The research could inform the development of thermal-energy electrical storage, which holds promise as an affordable, grid-scale alternative to batteries. More broadly, efficient TPV technologies could facilitate renewable energy growth — an essential component of the transition to a net-zero world. Another major benefit of better TPV systems is recouping waste heat from industrial processes, making them more sustainable. To put this in context, up to 20-50 percent of the heat used to transform raw materials into consumer goods ends up being wasted, costing the United States economy over $200 billion annually.
TPV systems involve two main components — photovoltaic (PV) cells that convert light into electricity and thermal emitters that turn heat into light. Both of these components have to work well in order for the system to be efficient, but efforts to optimize them have focused more on the PV cell.
“Using conventional design approaches limits thermal emitters’ design space, and what you end up with is one of two scenarios: practical, low-performance devices or high-performance emitters that are hard to integrate in real-world applications,” said Naik, Associate Professor of Electrical and Computer Engineering.
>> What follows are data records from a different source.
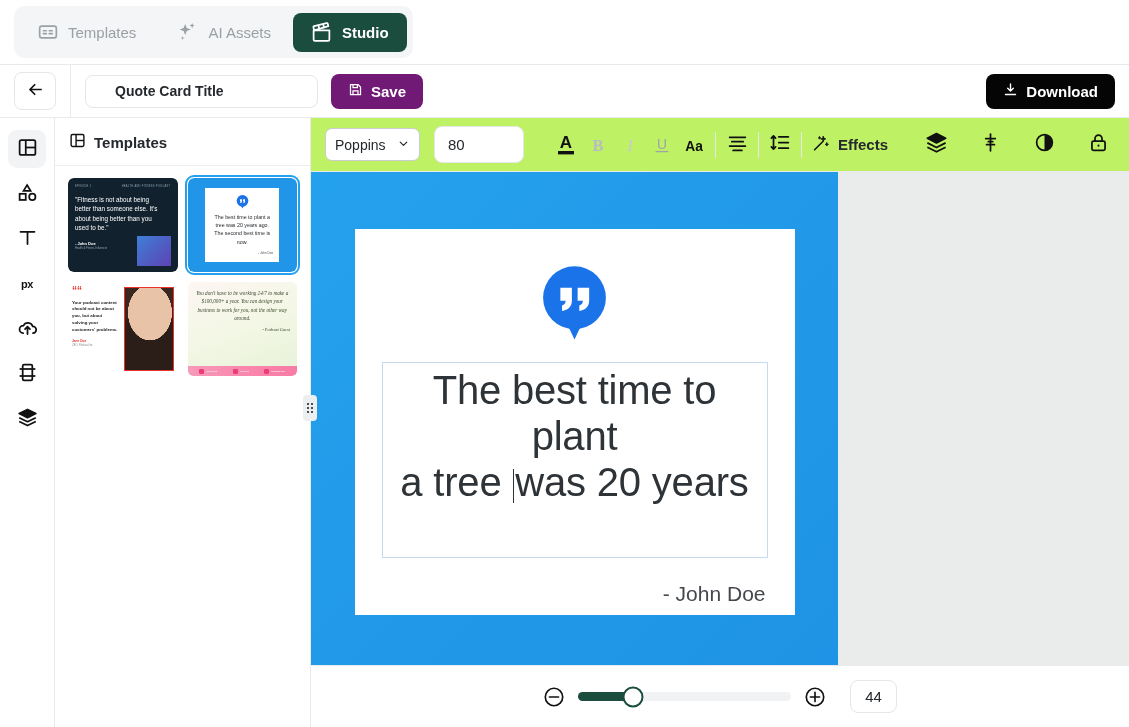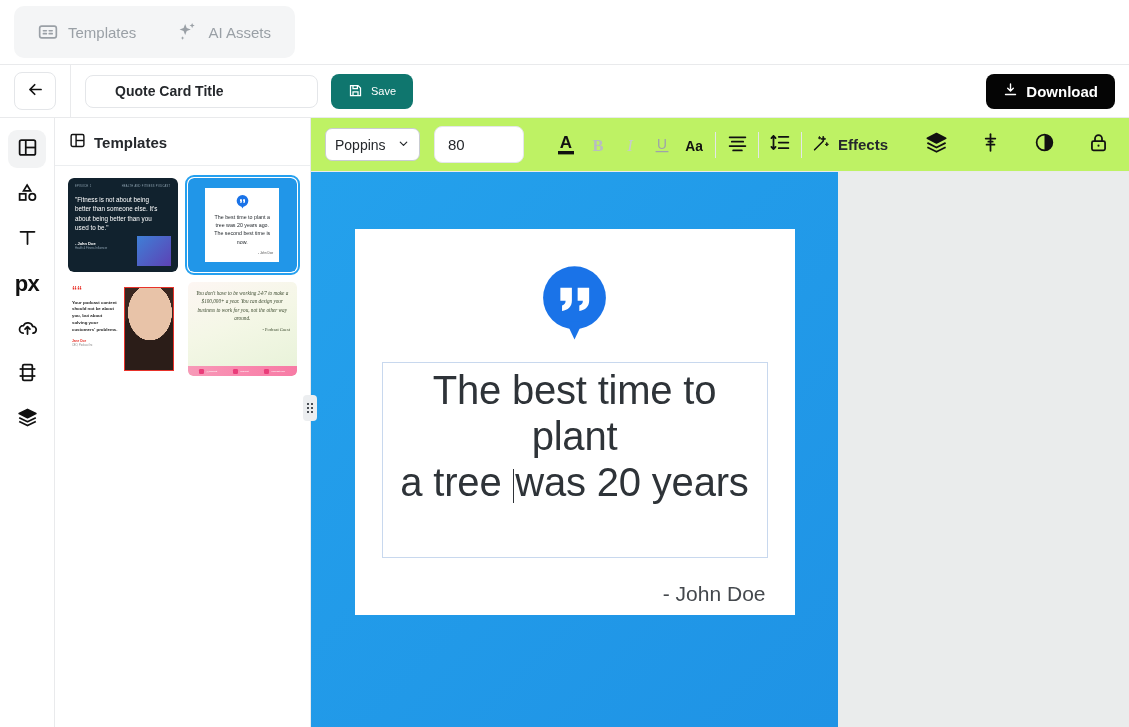"Studio" div.tab { html: none -> <div> <span> <svg> <path></path> <path></path> <path></path> </svg> </span> <span>Studio</span> </div> }
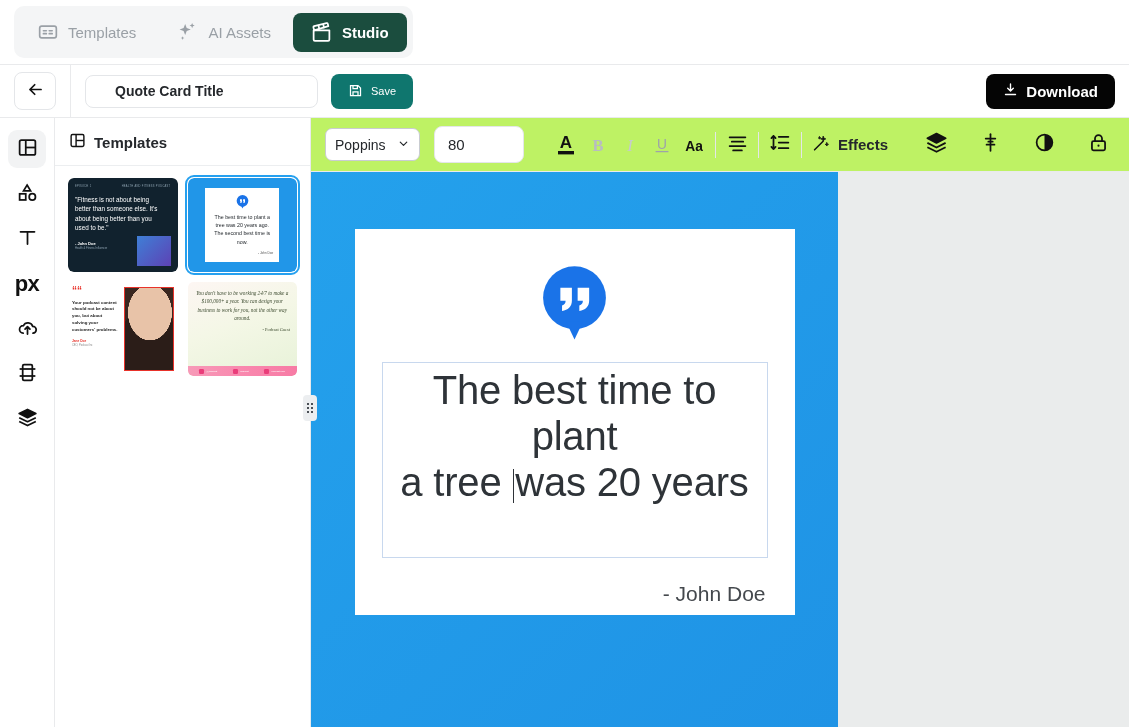"Save" .savebtn { background: #0f766e -> #701a75; font-size: 11px -> 15px; font-weight: normal -> bold }
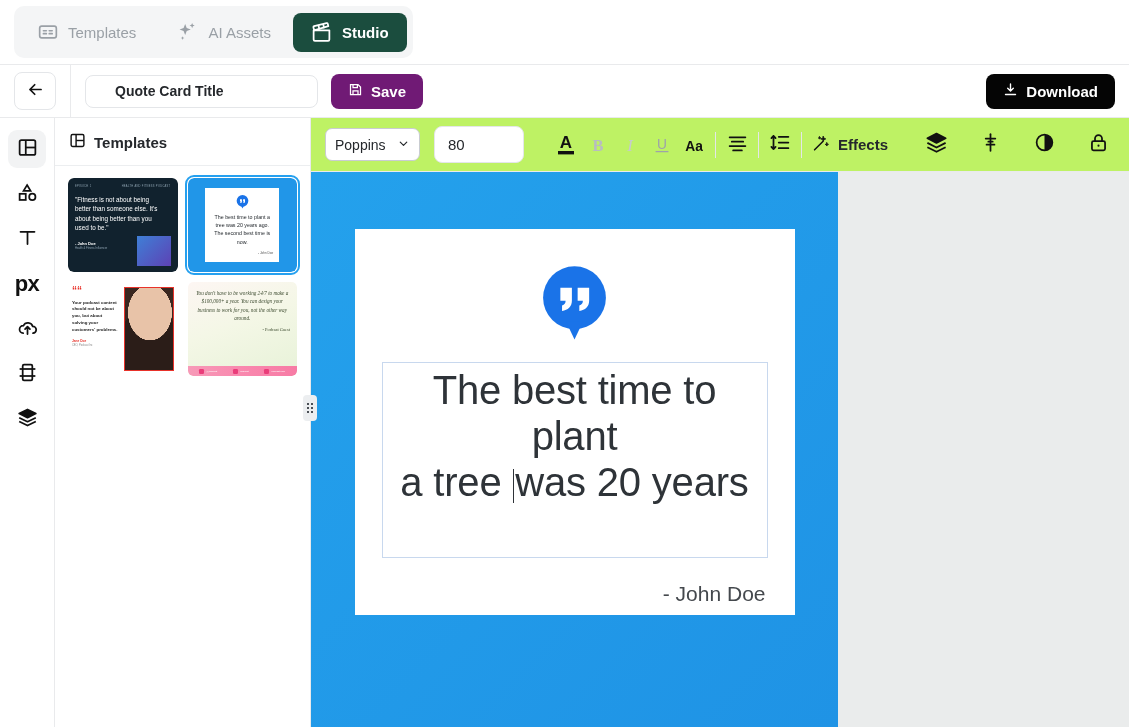"px" .railitem .pxtext { font-size: 22px -> 11px }
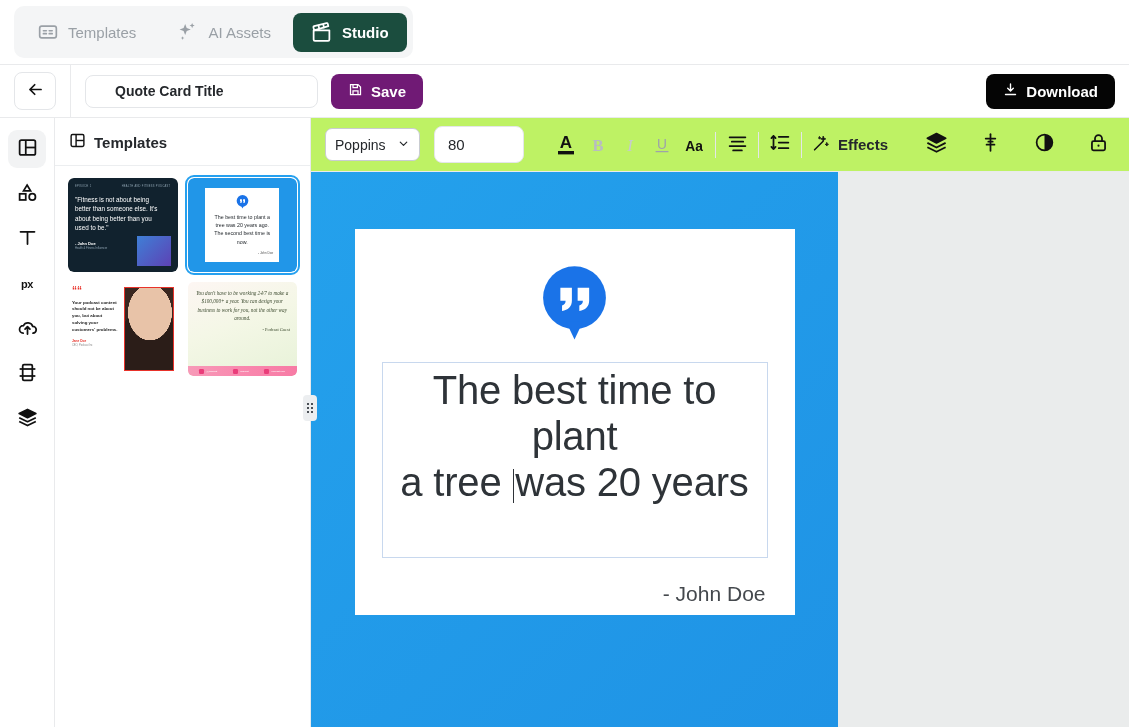"44" div.zoombar { html: none -> <div> <span> <svg> <circle></circle> <line></line> </svg> </span> <div> <div></div> <div></div> </div> <span> <svg> <circle></circle> <line></line> <line></line> </svg> </span> <div>44</div> </div> }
In a new study published in npj Nanophotonics , Naik and his former Ph.D. student Ciril Samuel Prasad — who has since earned a doctorate in electrical and computer engineering from Rice and has taken on a role as a postdoctoral research associate at Oak Ridge National Laboratory — demonstrated a new thermal emitter that promises efficiencies of over 60 percent despite being application-ready.
“We essentially showed how to achieve the best possible performance for the emitter given realistic, practical design constraints,” said Prasad, who is the first author on the study.
The emitter is composed of a tungsten metal sheet, a thin layer of a spacer material and a network of silicon nanocylinders. When heated, the base layers accumulate thermal radiation, which can be thought of as a bath of photons. The tiny resonators sitting on top “talk” to each other in a way that allows them to “pluck photon by photon” from this bath, controlling the brightness and bandwidth of the light sent to the PV cell.
“Instead of focusing on the performance of single-resonator systems, we instead took into account the way these resonators interact, which opened up new possibilities,” Naik explained. “This gave us control over how the photons are stored and released.”
This selective emission, achieved through insights from quantum physics, maximizes energy conversion and allows for higher efficiencies than previously possible, operating at the limit of the materials’ properties. To improve on the newly achieved 60 percent efficiency, new materials with better properties would need to be developed or discovered.